Can You Really Fix Your Pain or Emotional Distress?

How Do I Fix This Pain or Emotional Distress?

We’re around half way through the Inner Healng Mastery™ course and many are asking the question, “Doc, how do I fix or change this persistent physical or emotional pain or negative thought pattern that I keep experiencing?”  We all experience this issue.  And it always comes up in class at some point.
 
It’s a natural question to ask, “How do I fix this problem”.
But it’s the wrong question to ask.
Trying to “fix” inner pain and suffering usually makes it worse.
That doesn’t mean you’re going to suffer forever.
But we’re talking about inner transformation.
Fixing is the wrong outlook.
Inner Transformation is about healing.
Healing comes from a deeper place than the part of you that wants to fix it.

What’s Wrong with Trying to Fix Myself?

When I’m trying to fix something, I’m confronting it as if I’m going to make it change according to my will.
 
That “will to fix” is an agenda.   There’s a part of all of us that doesn’t want to tolerate unpleasantness.  We want to push away the pain.  And usually when we try to push something away, we unknowingly pull it close to us.
 
My need to fix myself is usually coming from a place of fear, or anger, or sadness or other negative mind state.   I have an issue with the issue that’s bothering me.  I’m scared that I’m angry or I’m angry that I’m scared.  When I take the desire to fix, which is rooted in a sense of brokenness and suffering,  and push and pound on another aspect of my body-mind suffering, I create more noise, more tension, more pressure, more suffering.
 
It’s like two unhappy kids in the classroom.   Bobby is convinced that Richie is doing something bad, so he starts to shoot spitballs at him or make fun of him or argue with him and maybe push him around.  But Bobby is acting out his own aggression and unhappiness.  So they create a bunch of noise and turmoil, and everyone in the room is affected by it.
 
It’s a simple metaphor.  But there are actually good reasons why this is true, that are starting to be clarified by neuroscience.  And it fits the map of our consciousness discussed by our sages, that they shared to help us transform our baser nature into something that is generous, kind, loving, and holy.
 
But lets keep this practical.
The main thing is I invite you to think differently.
To get out of ‘fixing’ mode and into healing mode.
 

Drop The Fixing Agenda and Rest Into Healing

I invite you to think and feel like a enlightened teacher in the classroom rather than two students pushing each other around.  ​The enlightened teacher is not invested in the drama.  The teacher is able to bring his caring and maturity.

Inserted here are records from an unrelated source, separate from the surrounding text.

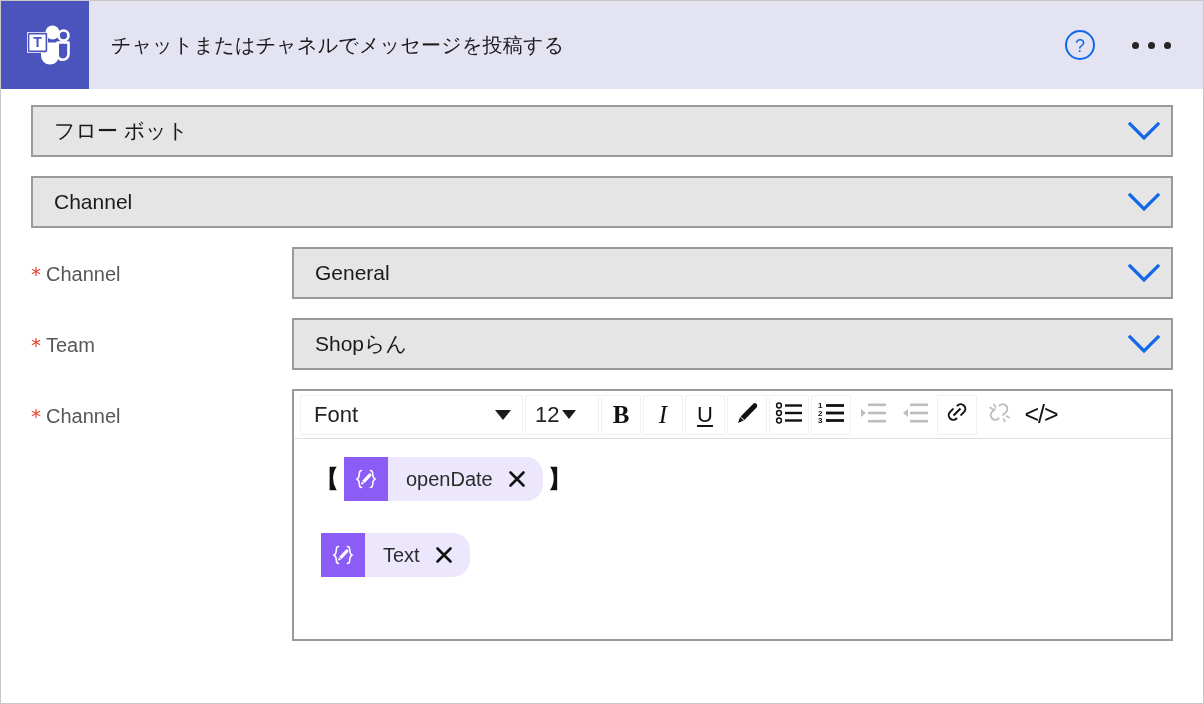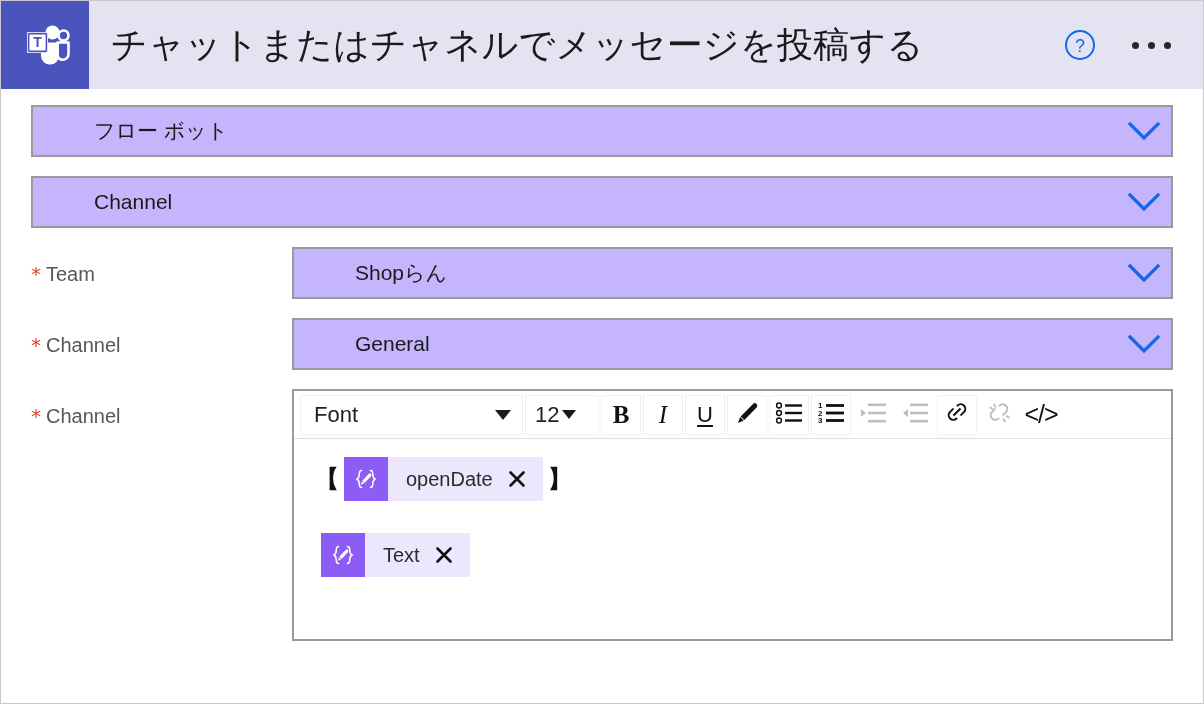"チャットまたはチャネルでメッセージを投稿する" .header-title { font-size: 36px -> 20px }
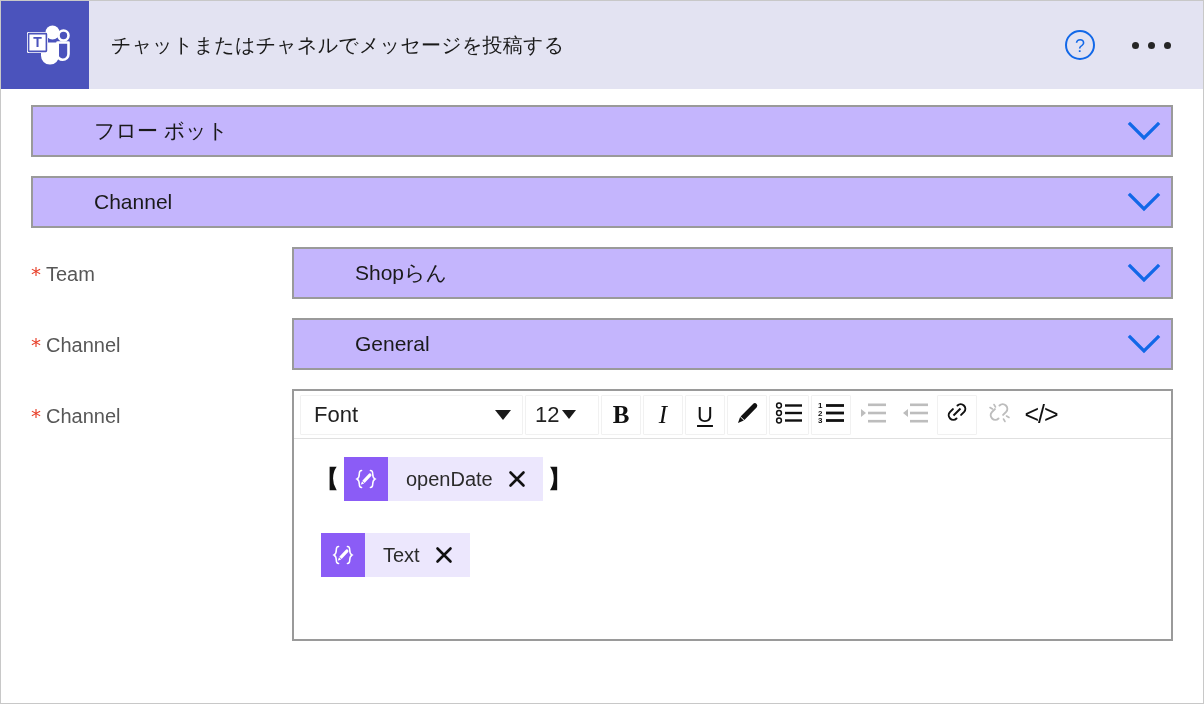"フロー ボット" .combo { background: #c4b5fd -> #e5e5e5; padding-left: 40px -> none }
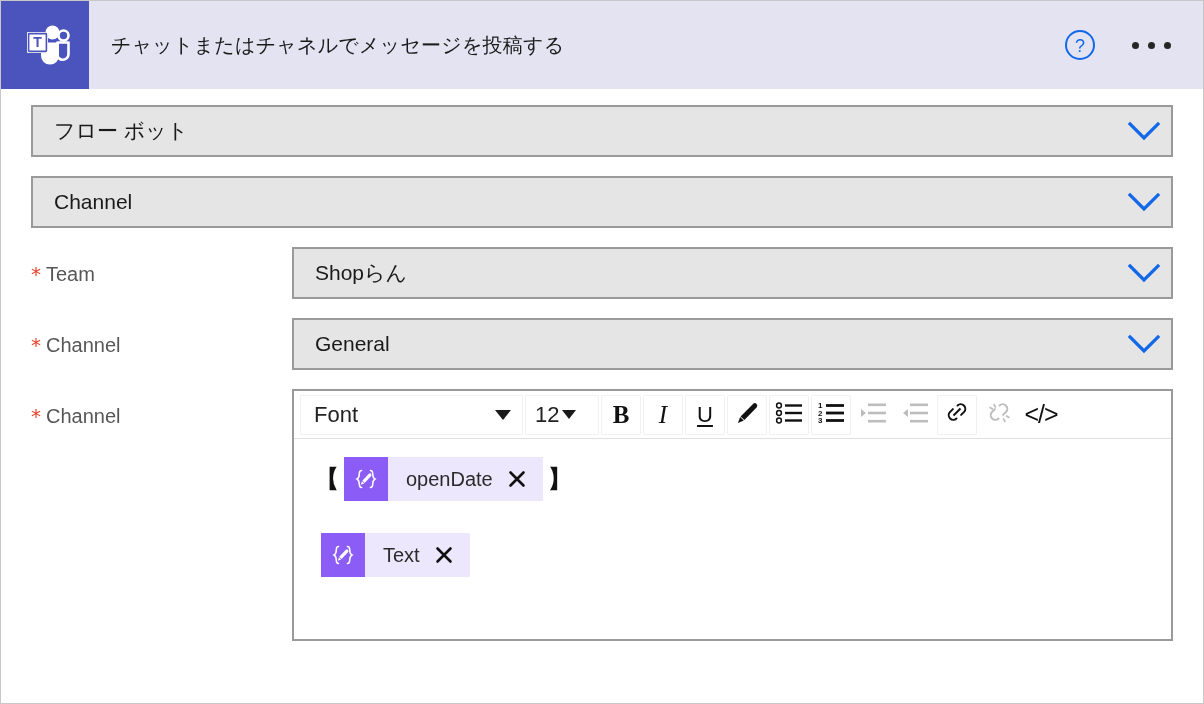"* Team" div.form-row { order: before "* Channel" -> after "* Channel" }
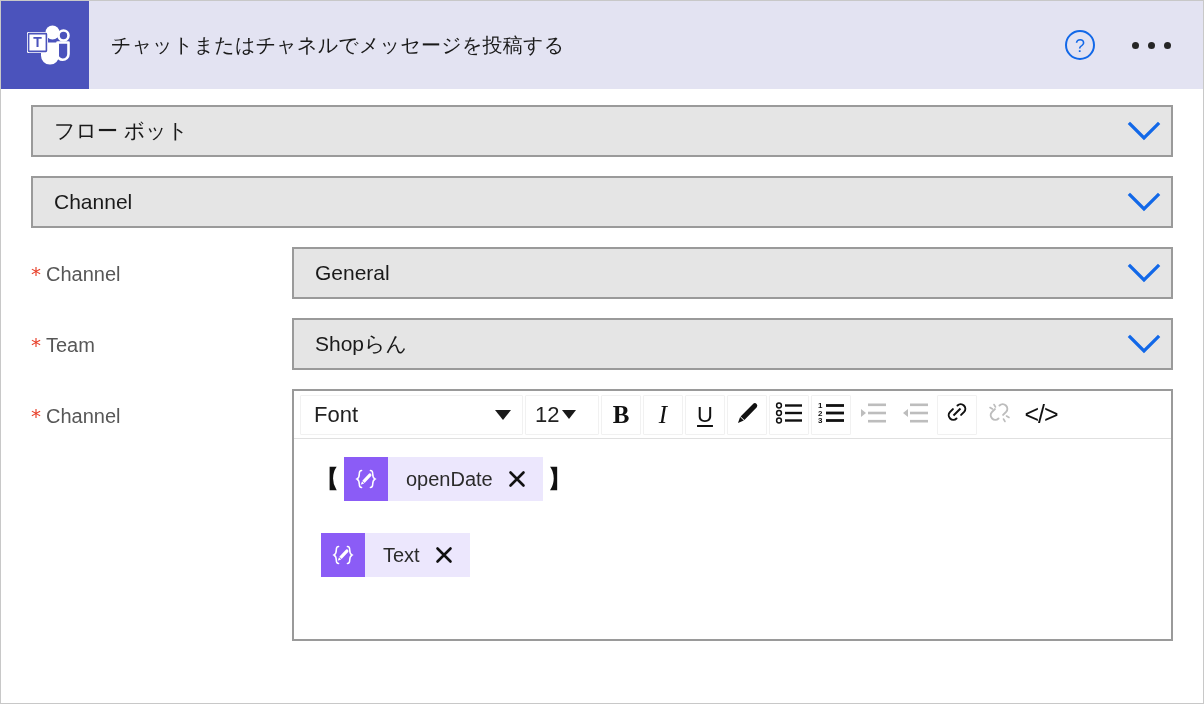"openDate" .token { border-radius: none -> 17px }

He understands the children and their needs.  He intuits the root of their misbehavior.  He creates boundaries for them, and nourishes  them emotionally.   So they become harmonious.  He helps them grow up.
 
This fits well with the work of the Inner Healing Mastery course. We started by practicing being present to the flow of experience, including our unpleasant experiences.  We are focussing on developing mindfulness, which lets us be with ourselves and start to see whats really happening.
 
There are three main steps that we are learning.  1. Naming the experience, 2. distinguishing the physical, emotional, and cognitive parts of the experience, and 3. acknowledging and agreeing to its existence in the moment.
 

The Power of Naming

First lets talk about naming or labeling the issue.
When we label the emotional tone of the thing, it’s often helpful to use one of three choices:  pleasant, unpleasant, and neutral.  If it’s pain or suffering, it can be helpful to name it as “unpleasant”.  It’s a fairly uncharged word.  It accurately describes pain, but it gives room for the pain to evolve.  If I label something “horrible pain” or “intolerable” then I’m already activating circuits of suffering in my brain.  We want to relate to it with acceptance and love like the enlightened teacher.  So name it ‘unpleasant sensation’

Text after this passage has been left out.